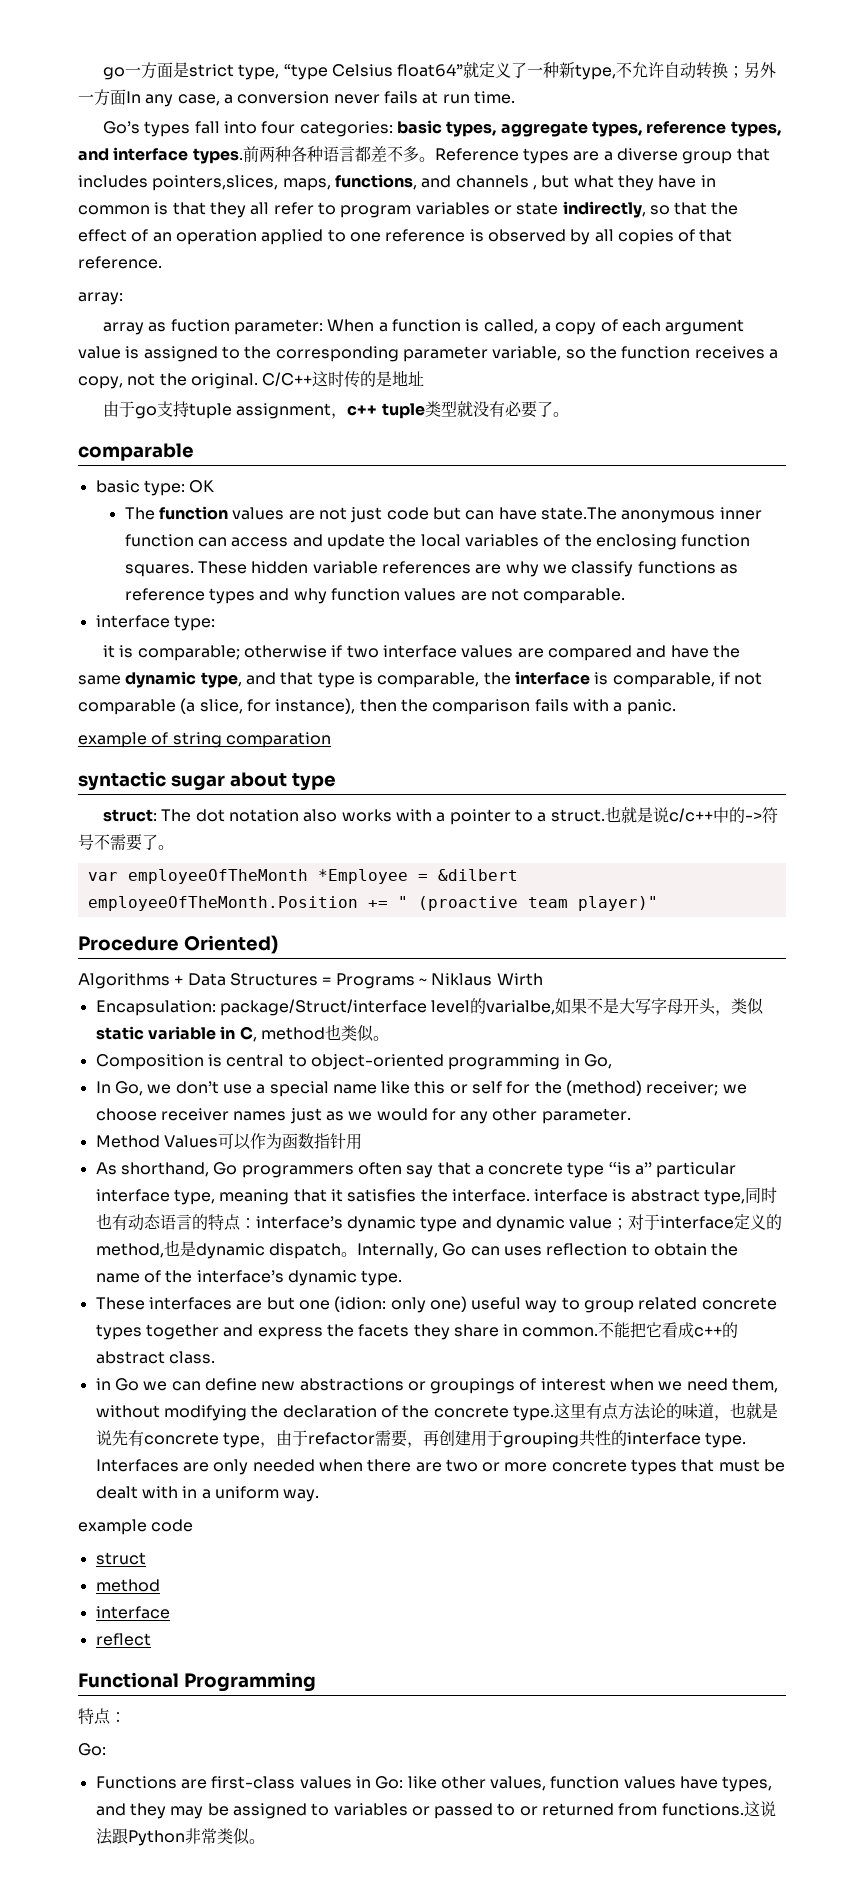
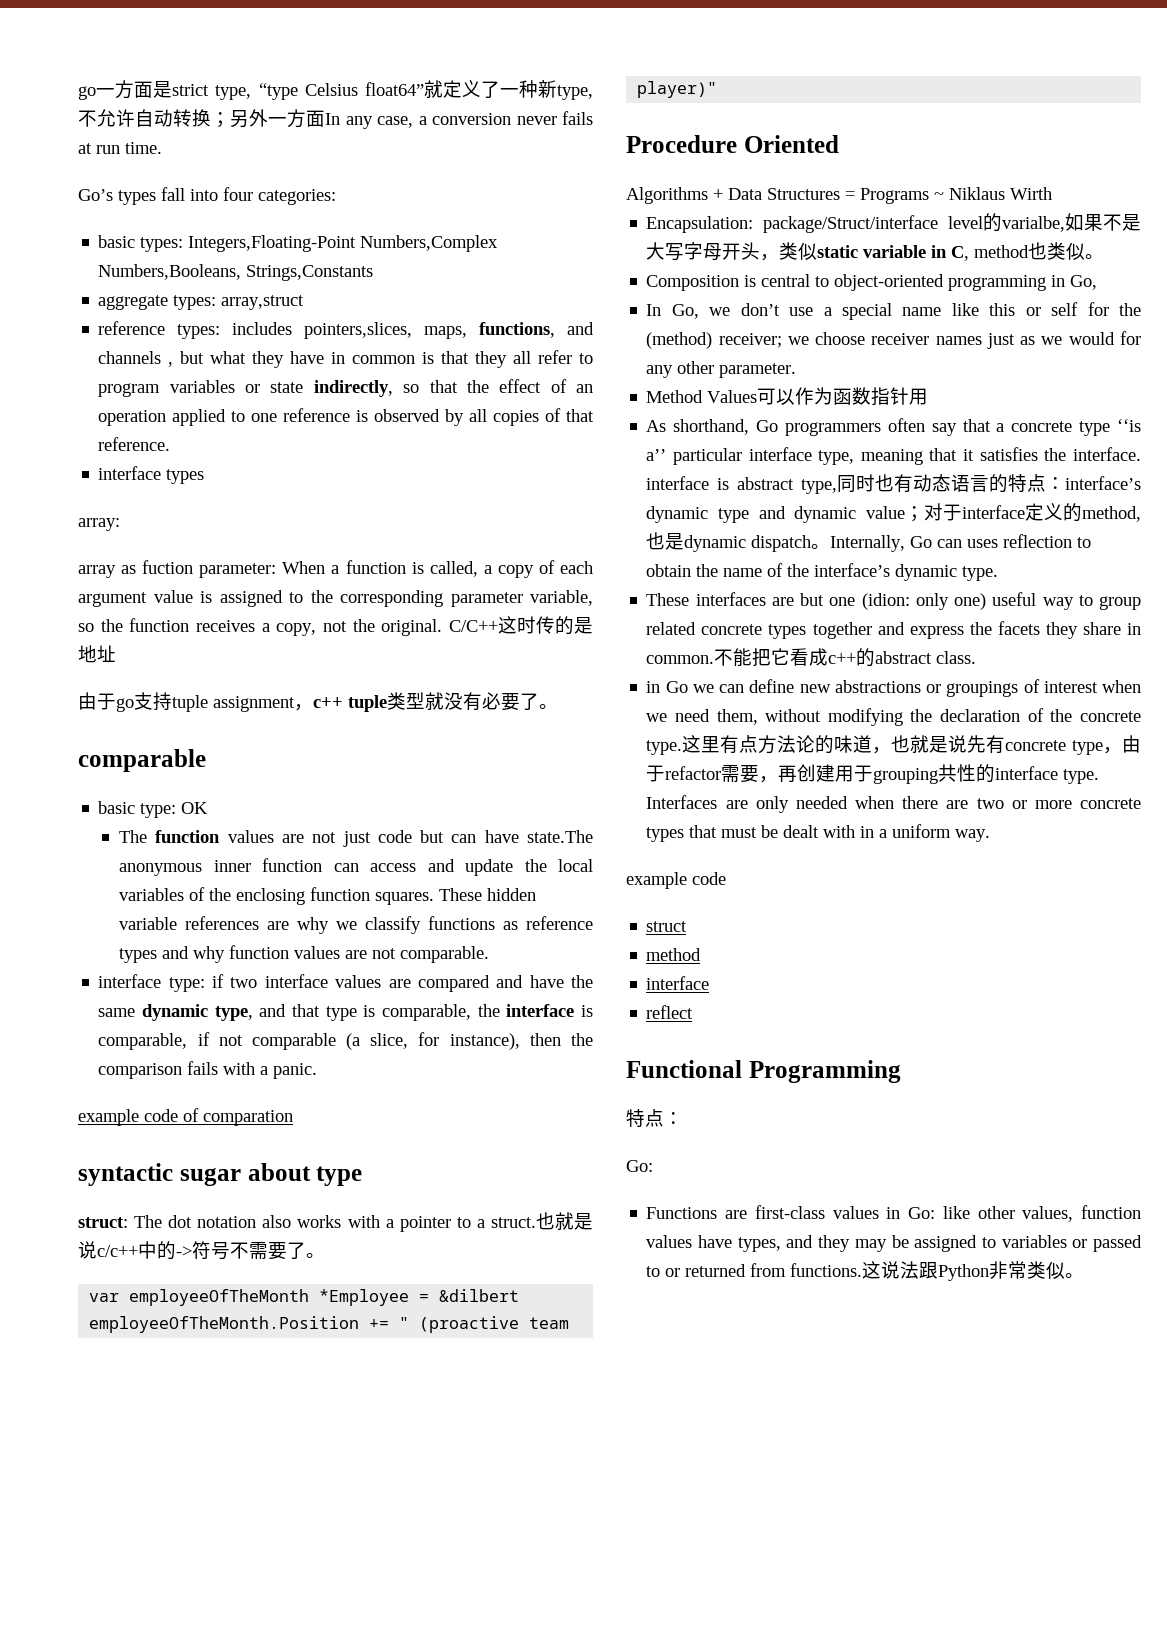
[396,120,781,137] [78,146,770,164] basic types, aggregate types, reference types, and interface types.前两种各种语言都差不多。Reference types are a diverse group that -> [98,235,499,252] [98,264,374,281] [98,295,305,310] [98,321,221,339] // basic types: Integers,Floating-Point Numbers,Complex Numbers,Booleans, Strings,Constants // aggregate types: array,struct // reference types:
(162, 262) none -> [98,466,205,484] // interface types
[103,645,327,661] // it is comparable; otherwise -> (205, 984) none
[151,732,222,748] of string -> [144,1108,199,1122] code of
[183,935,278,954] Oriented) -> [743,135,839,153] Oriented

________________

Work request: Return, exactly as written, only those lines that run from the one with "(162, 262) none" to the last line of the data, both of those lines included.

Problem solution:
(162, 262) none -> [98,466,205,484] // interface types
[103,645,327,661] // it is comparable; otherwise -> (205, 984) none
[151,732,222,748] of string -> [144,1108,199,1122] code of
[183,935,278,954] Oriented) -> [743,135,839,153] Oriented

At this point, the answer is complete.